● WHAT THE TASK REQUIRES: Whenever a line in the entries below contains "style", copy that line.
TASK MATERIAL START
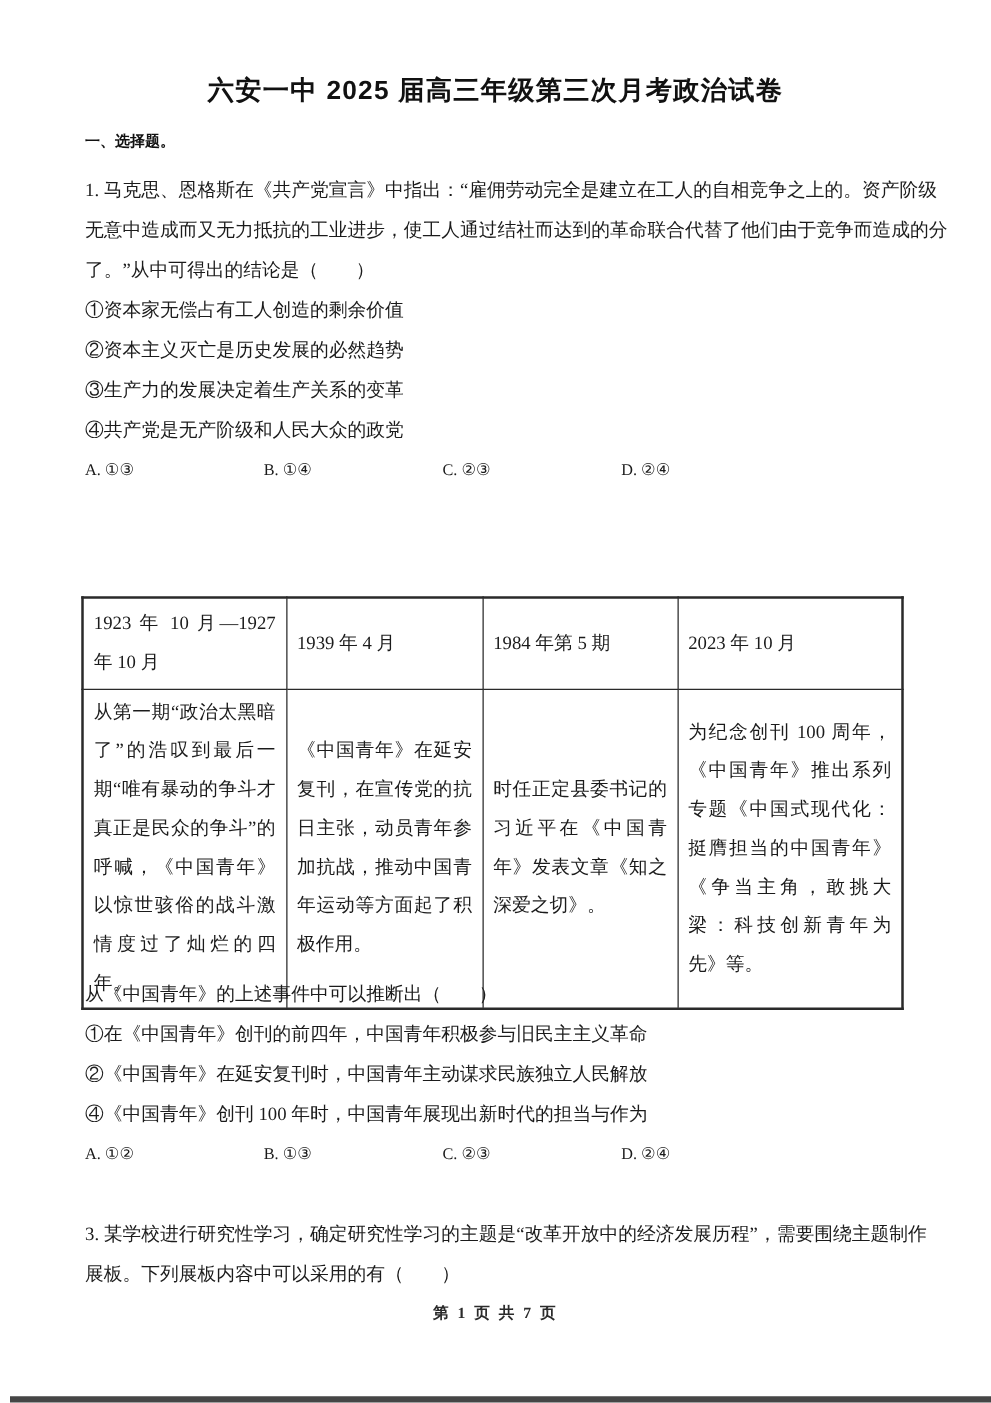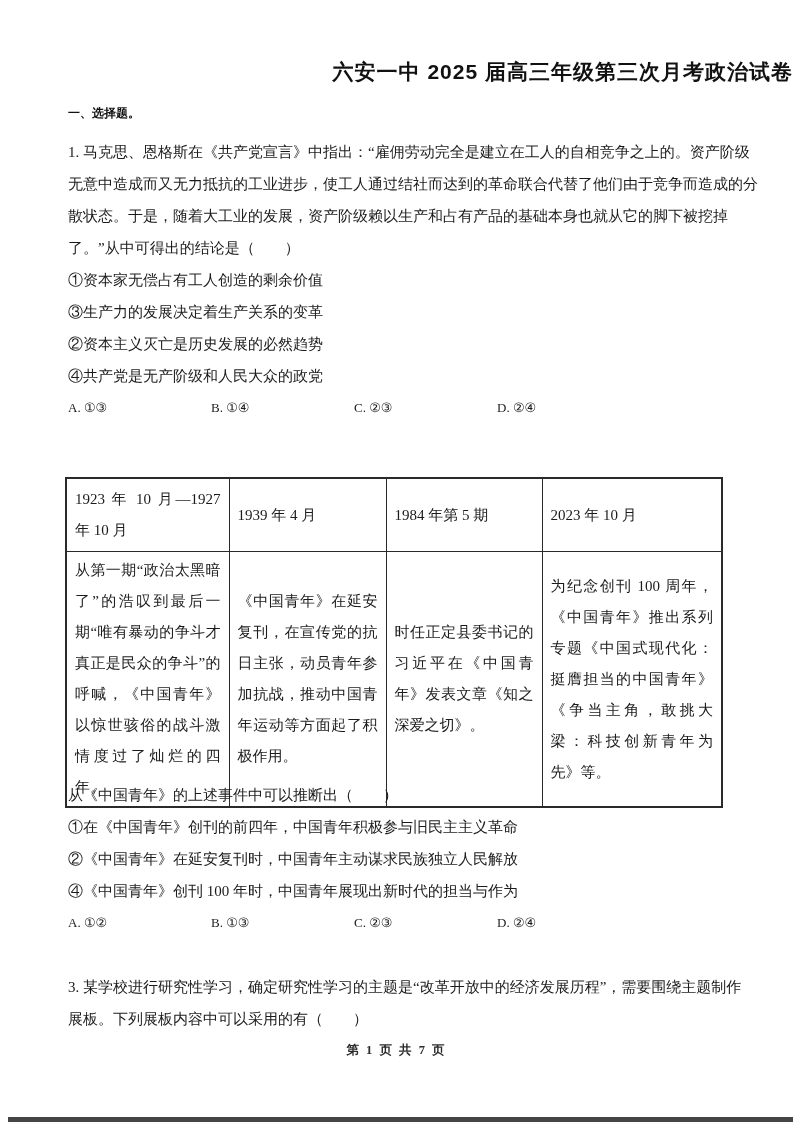--- a/index.html
+++ b/index.html
@@ -2,21 +2,21 @@
 <html><head>
 <meta charset="utf-8">
 <style>
   html,body{margin:0;padding:0;}
   body{
     width:793px;height:1122px;background:#ffffff;position:relative;
     font-family:"Liberation Serif", serif;color:#1b1b1b;overflow:hidden;
   }
   .page{position:absolute;inset:0;background:#fff;}
   .title{
-    position:absolute;top:58px;left:0;width:100%;text-align:right;
+    position:absolute;top:58px;left:0;width:100%;text-align:center;
     font-family:"Liberation Sans", sans-serif;font-weight:bold;font-size:21px;
     letter-spacing:1px;color:#111;
   }
   .section-heading{
     position:absolute;top:105px;left:68px;
     font-family:"Liberation Sans", sans-serif;font-weight:bold;font-size:12px;color:#111;
   }
   .block{position:absolute;left:68px;width:660px;}
   .line{
     height:32px;display:flex;align-items:center;
@@ -52,25 +52,24 @@
 
 <div class="page">
 
   <div class="title">六安一中 2025 届高三年级第三次月考政治试卷</div>
 
   <div class="section-heading">一、选择题。</div>
 
   <div class="block" style="top:136px;">
     <div class="line">1. 马克思、恩格斯在《共产党宣言》中指出：“雇佣劳动完全是建立在工人的自相竞争之上的。资产阶级</div>
     <div class="line">无意中造成而又无力抵抗的工业进步，使工人通过结社而达到的革命联合代替了他们由于竞争而造成的分</div>
-    <div class="line">散状态。于是，随着大工业的发展，资产阶级赖以生产和占有产品的基础本身也就从它的脚下被挖掉</div>
     <div class="line">了。”从中可得出的结论是（　　）</div>
     <div class="line">①资本家无偿占有工人创造的剩余价值</div>
+    <div class="line">②资本主义灭亡是历史发展的必然趋势</div>
     <div class="line">③生产力的发展决定着生产关系的变革</div>
-    <div class="line">②资本主义灭亡是历史发展的必然趋势</div>
     <div class="line">④共产党是无产阶级和人民大众的政党</div>
     <div class="options-row">
       <span class="opt">A. ①③</span>
       <span class="opt">B. ①④</span>
       <span class="opt">C. ②③</span>
       <span class="opt">D. ②④</span>
     </div>
   </div>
TASK MATERIAL END
● TASK OUTPUT:
 <style>
   <div class="block" style="top:136px;">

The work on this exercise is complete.